Solvent A A mixture of 40 volumes of acetonitrile and 60 volumes of water.

(1) Shake a quantity of the contents of the capsules containing 0.1 g of Ketoprofen with 100 mL of solvent A, filter and use the filtrate.
(2) Dilute 1 volume of solution (1) with 50 volumes of solvent A. Dilute 1 volume of this solution to 10 volumes with solvent A.
(3) 0.0002% w/v of ketoprofen impurity C EPCRS in solvent A.
(4) 0.0003% w/v of ketoprofen impurity A EPCRS in solvent A.
(5) Dilute 1 volume of solution (1) to 100 volumes with solvent A. To 1 volume of this solution add 1 volume of solution (4).
(6) Dilute 1 volume of solution (2) to 10 volumes with solvent A.
chromatographic conditions
(a) Use a stainless steel column (15 cm × 4.6 mm) packed with end-capped octadecylsilyl silica gel for chromatography (5 µm) (Nucleosil C18 is suitable).
(b) Use isocratic elution and the mobile phase described below.
(c) Use a flow rate of 1 mL per minute.
(d) Use ambient column temperature
(d) Use a detection wavelength of 233 nm.
(e) Inject 20 µL of each solution.
(g) Allow the chromatography to proceed for seven times the retention time of ketoprofen.
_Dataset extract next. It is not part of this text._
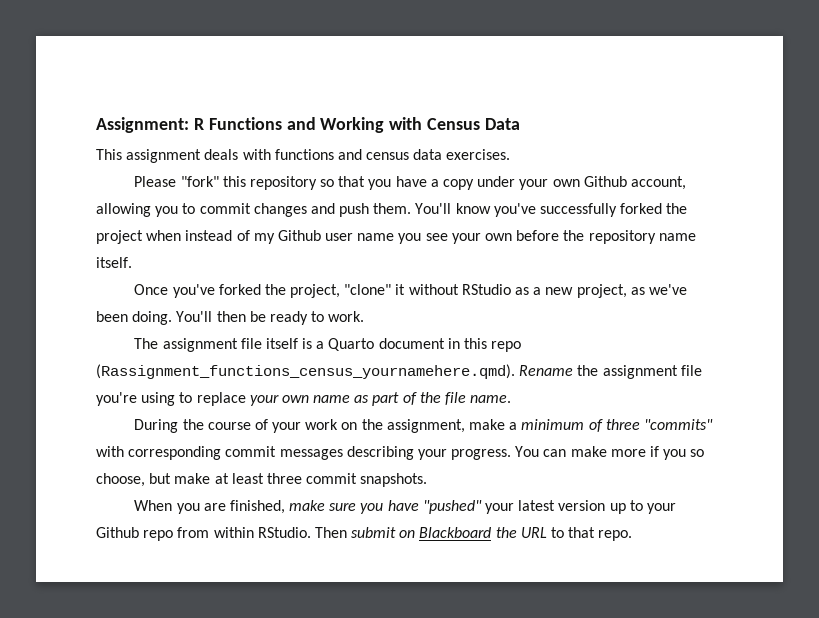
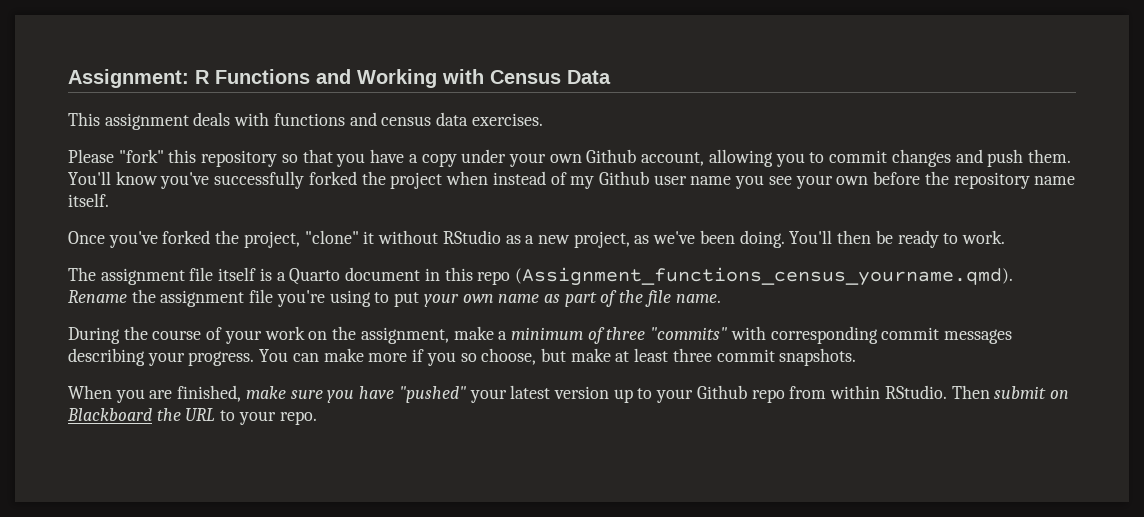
[96,364,515,379] (Rassignment_functions_census_yournamehere.qmd). -> [514,267,1013,286] (Assignment_functions_census_yourname.qmd).
[196,392,246,406] replace -> [394,292,420,307] put
[568,527,596,538] that -> [238,411,276,425] your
When the chromatograms are recorded using the prescribed conditions, the relative retentions with reference to ketoprofen (retention time about 8 minutes) are: impurity A, about 0.3 and impurity C, about 1.6.

mobile phase

2 volumes of freshly prepared phosphate buffer pH 3.5, 43 volumes of acetonitrile and 55 volumes of water.

system suitability

The test is not valid unless, in the chromatogram obtained with solution (5), the resolution between the peaks due to ketoprofen and impurity A is at least 7.0.

limits

In the chromatogram obtained with solution (1):

the area of any peak corresponding to impurity C is not greater than the area of the principal peak in the chromatogram obtained with solution (3) (0.2%);

the area of any peak corresponding to impurity A is not greater than the area of the principal peak in the chromatogram obtained with solution (4) (0.3%);

the area of any other secondary peak is not greater than the area of the principal peak in the chromatogram obtained with solution (2) (0.2%);

the sum of the areas of all the secondary peaks other than those due to the two named impurities is not greater than 2.5 times the area of the principal peak in the chromatogram obtained with solution (2) (0.5%).

Disregard any peak with an area less than the area of the principal peak in the chromatogram obtained with solution (6) (0.02%).

assay

Shake a quantity of the mixed contents of 20 capsules containing 50 mg of Ketoprofen for 10 minutes with 300 mL of methanol (75%), mix and dilute to 500 mL with methanol (75%). Allow to stand, dilute 5 mL of the supernatant liquid to 100 mL with methanol (75%) and measure the absorbance of the resulting solution at the maximum at 258 nm, Appendix II B. Calculate the content of C16H14O3 taking 662 as the value of A(1%, 1 cm) at the maximum at 258 nm.

IMPURITIES

The impurities limited by the requirements of this monograph include impurities A and C listed under Ketoprofen.